▶ _WHAT TO WORK ON_
Would you please copy each line of the data in which the string "flex" occurs?

▶ _DATA TO USE_
● ● ● ● ● ● ●

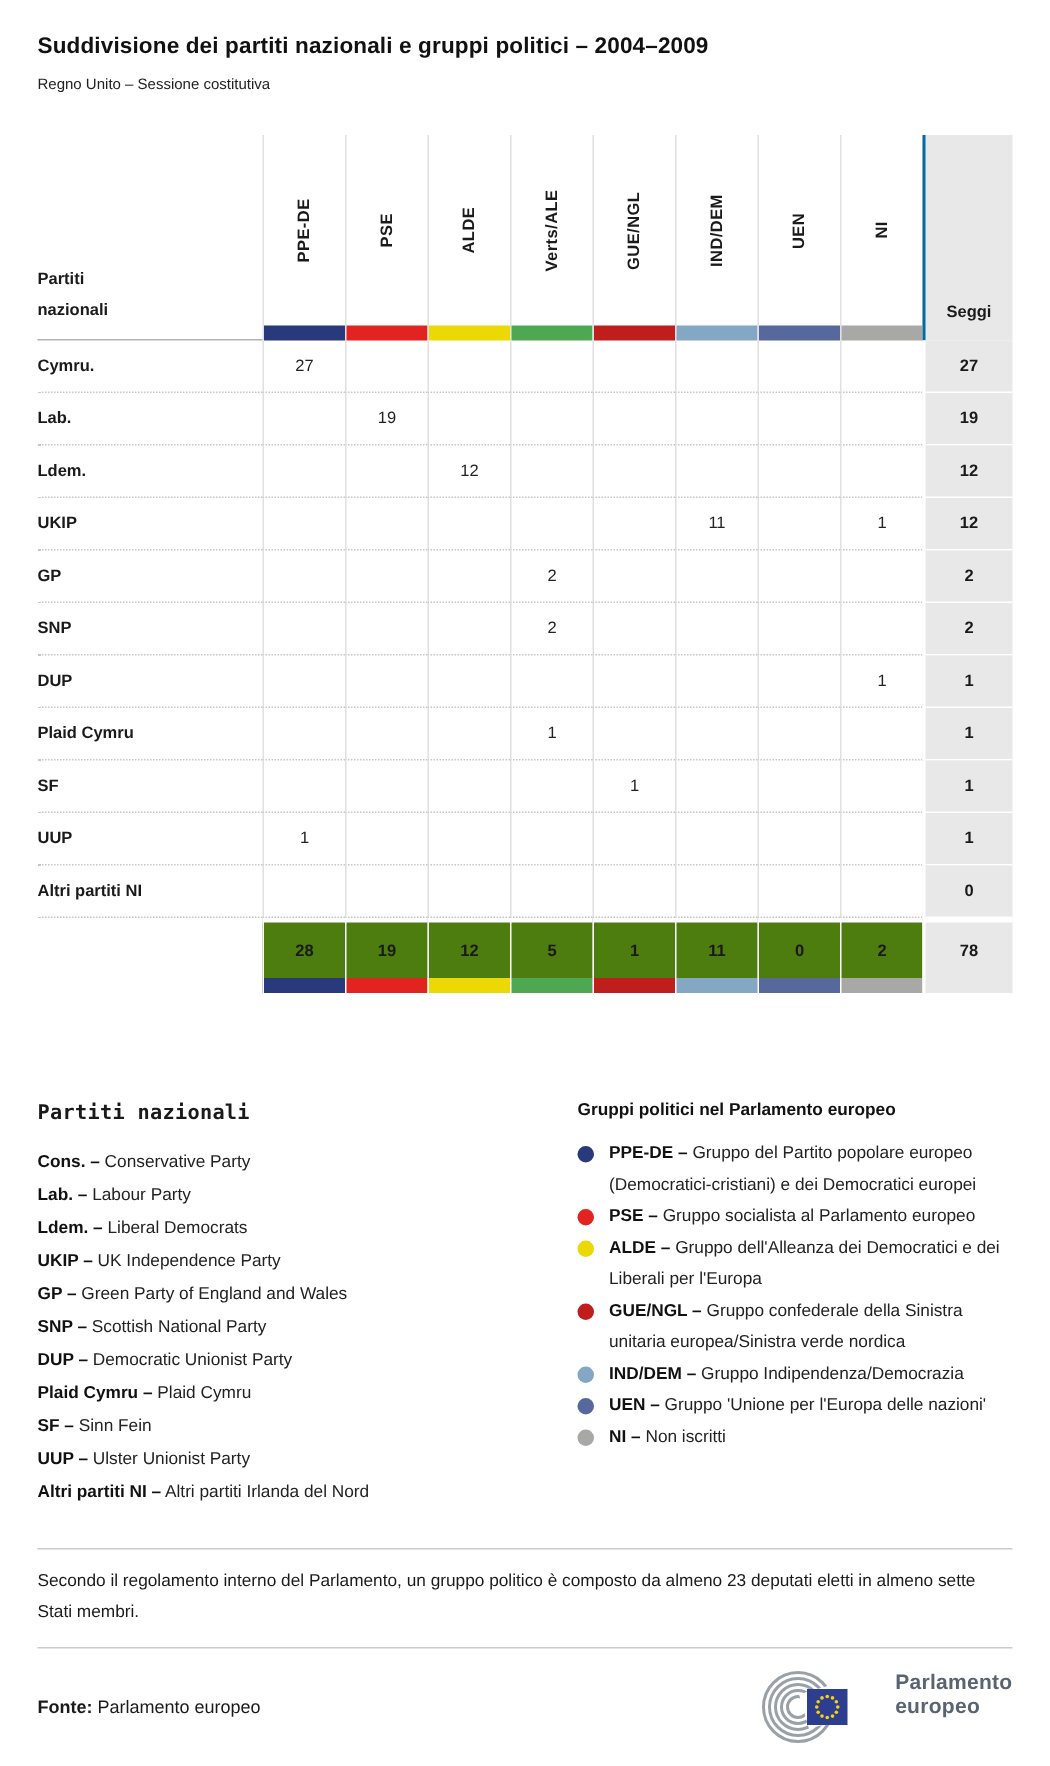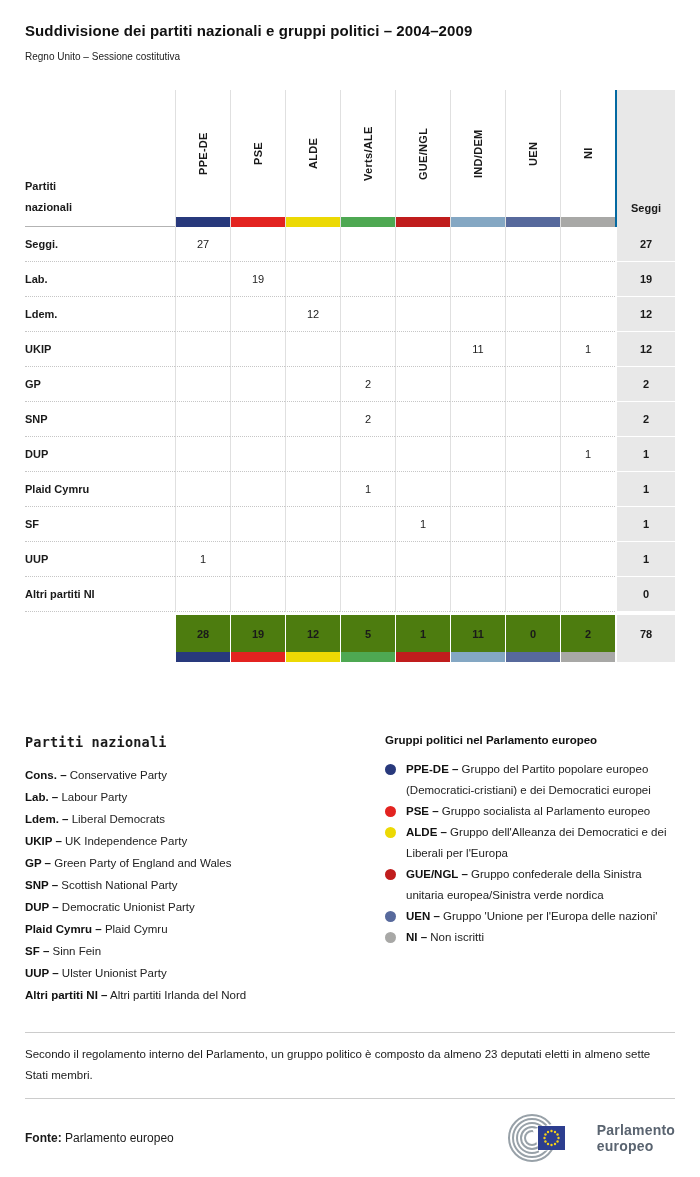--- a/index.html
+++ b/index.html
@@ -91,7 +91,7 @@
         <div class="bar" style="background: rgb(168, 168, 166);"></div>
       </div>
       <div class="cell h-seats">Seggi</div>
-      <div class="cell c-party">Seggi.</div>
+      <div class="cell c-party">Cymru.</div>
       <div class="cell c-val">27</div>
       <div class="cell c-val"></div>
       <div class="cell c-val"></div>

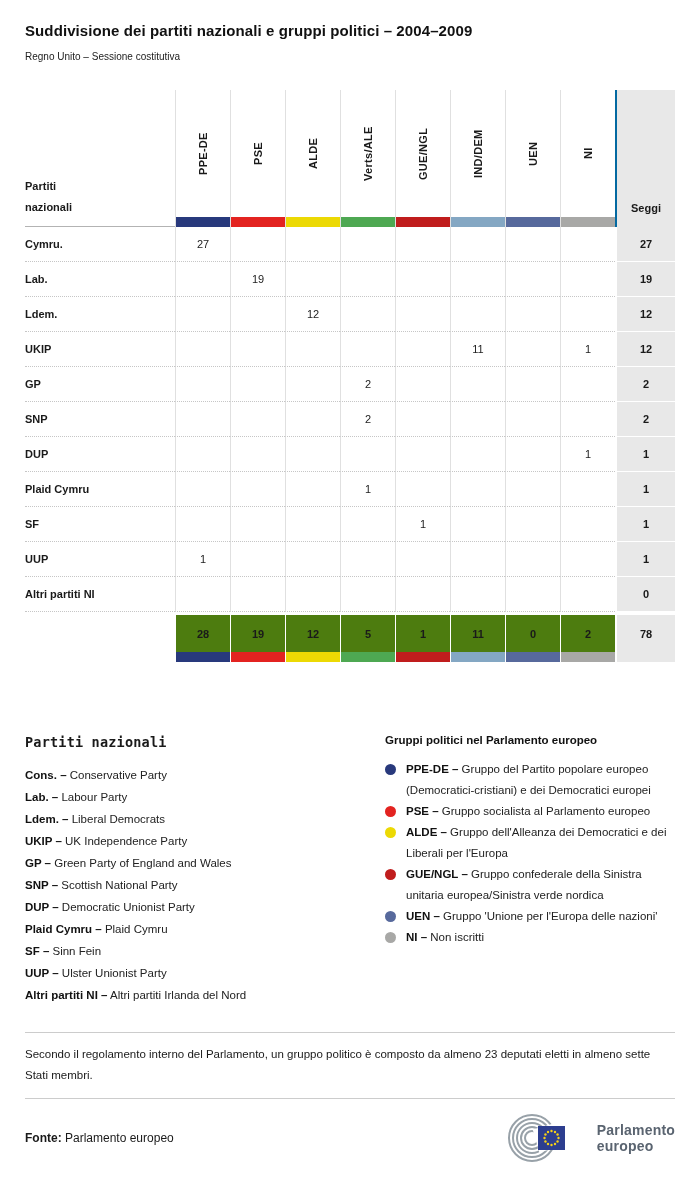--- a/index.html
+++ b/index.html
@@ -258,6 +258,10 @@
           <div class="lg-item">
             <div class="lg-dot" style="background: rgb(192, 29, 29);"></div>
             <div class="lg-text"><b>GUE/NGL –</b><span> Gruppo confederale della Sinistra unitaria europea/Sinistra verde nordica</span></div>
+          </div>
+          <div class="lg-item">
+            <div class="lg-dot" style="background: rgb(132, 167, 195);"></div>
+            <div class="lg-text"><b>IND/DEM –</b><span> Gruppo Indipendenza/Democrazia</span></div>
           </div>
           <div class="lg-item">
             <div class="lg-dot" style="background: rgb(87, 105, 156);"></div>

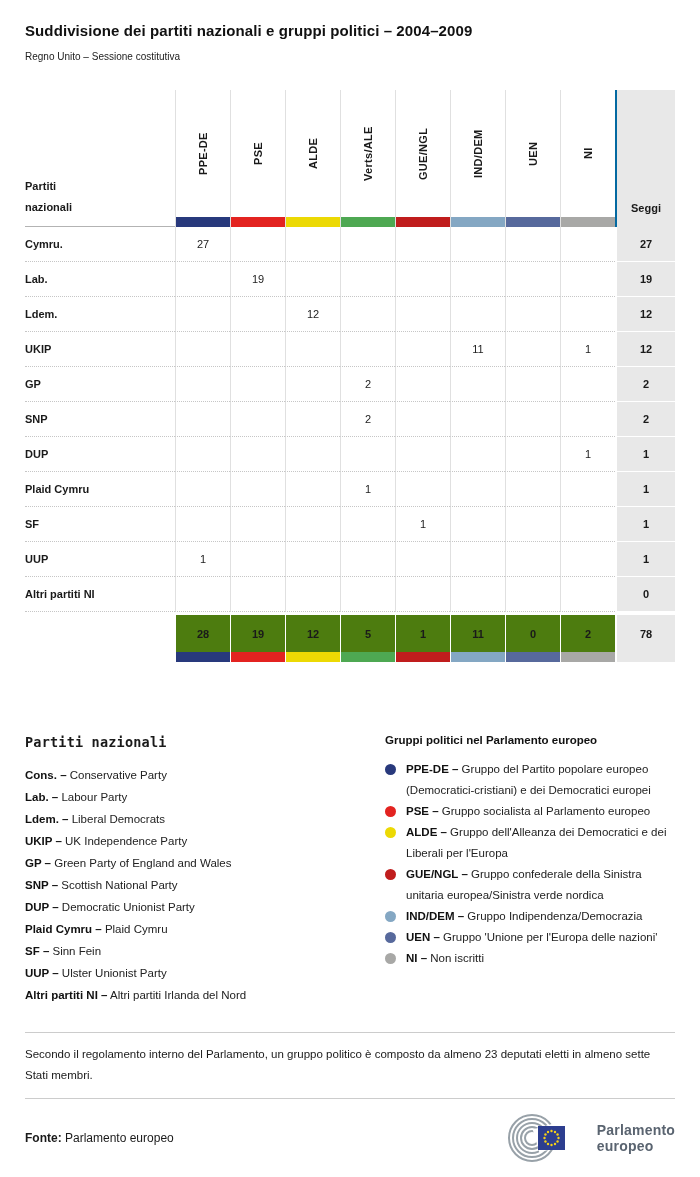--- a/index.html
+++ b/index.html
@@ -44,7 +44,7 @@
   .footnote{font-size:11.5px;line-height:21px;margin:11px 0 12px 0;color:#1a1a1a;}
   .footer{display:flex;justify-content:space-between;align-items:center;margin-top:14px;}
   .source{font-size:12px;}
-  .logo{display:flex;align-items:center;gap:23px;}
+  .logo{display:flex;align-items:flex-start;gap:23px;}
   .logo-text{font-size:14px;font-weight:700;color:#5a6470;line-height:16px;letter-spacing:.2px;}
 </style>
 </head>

● ● ● ● ● ● ●

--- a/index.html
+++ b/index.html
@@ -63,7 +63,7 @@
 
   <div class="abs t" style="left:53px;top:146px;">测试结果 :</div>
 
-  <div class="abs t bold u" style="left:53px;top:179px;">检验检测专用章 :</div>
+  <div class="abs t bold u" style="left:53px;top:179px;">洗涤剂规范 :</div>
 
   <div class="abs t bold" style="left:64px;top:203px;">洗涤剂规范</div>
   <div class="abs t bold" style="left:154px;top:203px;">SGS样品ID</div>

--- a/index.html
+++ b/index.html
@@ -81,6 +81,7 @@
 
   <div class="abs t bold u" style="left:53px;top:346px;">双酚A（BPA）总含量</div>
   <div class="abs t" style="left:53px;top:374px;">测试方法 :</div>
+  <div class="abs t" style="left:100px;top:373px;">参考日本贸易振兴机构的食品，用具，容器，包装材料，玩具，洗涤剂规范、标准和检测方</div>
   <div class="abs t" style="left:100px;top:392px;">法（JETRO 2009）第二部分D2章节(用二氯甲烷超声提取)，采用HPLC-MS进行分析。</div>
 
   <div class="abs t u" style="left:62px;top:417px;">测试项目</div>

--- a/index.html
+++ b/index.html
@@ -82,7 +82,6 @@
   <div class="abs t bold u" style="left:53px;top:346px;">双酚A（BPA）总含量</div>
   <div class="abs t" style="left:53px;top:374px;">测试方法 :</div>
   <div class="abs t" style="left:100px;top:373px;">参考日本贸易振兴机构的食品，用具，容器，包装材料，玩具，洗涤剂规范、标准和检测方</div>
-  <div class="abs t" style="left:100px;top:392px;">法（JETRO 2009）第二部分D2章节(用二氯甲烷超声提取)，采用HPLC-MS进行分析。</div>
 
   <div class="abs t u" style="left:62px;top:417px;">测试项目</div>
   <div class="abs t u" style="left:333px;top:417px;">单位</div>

● ● ● ● ● ● ●

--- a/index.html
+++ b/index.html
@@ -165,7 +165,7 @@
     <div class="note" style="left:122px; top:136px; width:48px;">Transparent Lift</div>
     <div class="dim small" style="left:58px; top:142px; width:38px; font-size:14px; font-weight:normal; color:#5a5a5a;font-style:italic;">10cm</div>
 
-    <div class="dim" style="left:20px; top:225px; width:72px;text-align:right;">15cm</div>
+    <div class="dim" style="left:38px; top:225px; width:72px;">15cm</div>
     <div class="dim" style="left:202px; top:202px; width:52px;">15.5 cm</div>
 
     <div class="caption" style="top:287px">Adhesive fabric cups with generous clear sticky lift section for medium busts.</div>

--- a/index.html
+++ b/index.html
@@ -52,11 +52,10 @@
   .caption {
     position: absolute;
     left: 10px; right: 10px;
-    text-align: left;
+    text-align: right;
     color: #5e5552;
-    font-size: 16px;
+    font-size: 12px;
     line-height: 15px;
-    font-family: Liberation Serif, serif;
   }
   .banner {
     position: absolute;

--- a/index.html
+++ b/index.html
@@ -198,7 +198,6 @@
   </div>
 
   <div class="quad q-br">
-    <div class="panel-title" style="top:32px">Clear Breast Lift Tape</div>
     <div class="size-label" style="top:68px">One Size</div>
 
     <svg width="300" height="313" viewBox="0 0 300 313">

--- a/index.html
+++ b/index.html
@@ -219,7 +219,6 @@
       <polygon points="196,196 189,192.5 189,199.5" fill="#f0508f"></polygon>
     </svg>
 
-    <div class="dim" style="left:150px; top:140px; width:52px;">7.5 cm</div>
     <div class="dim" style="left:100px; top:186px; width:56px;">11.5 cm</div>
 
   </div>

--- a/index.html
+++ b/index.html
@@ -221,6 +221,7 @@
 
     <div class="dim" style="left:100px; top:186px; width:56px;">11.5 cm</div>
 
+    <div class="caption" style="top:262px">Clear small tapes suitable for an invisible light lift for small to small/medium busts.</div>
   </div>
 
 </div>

● ● ● ● ● ● ●

▶ _ANSWER FOR THIS EXERCISE_
   .footer{display:flex;justify-content:space-between;align-items:center;margin-top:14px;}
-  .logo{display:flex;align-items:center;gap:23px;}
+  .logo{display:flex;align-items:flex-start;gap:23px;}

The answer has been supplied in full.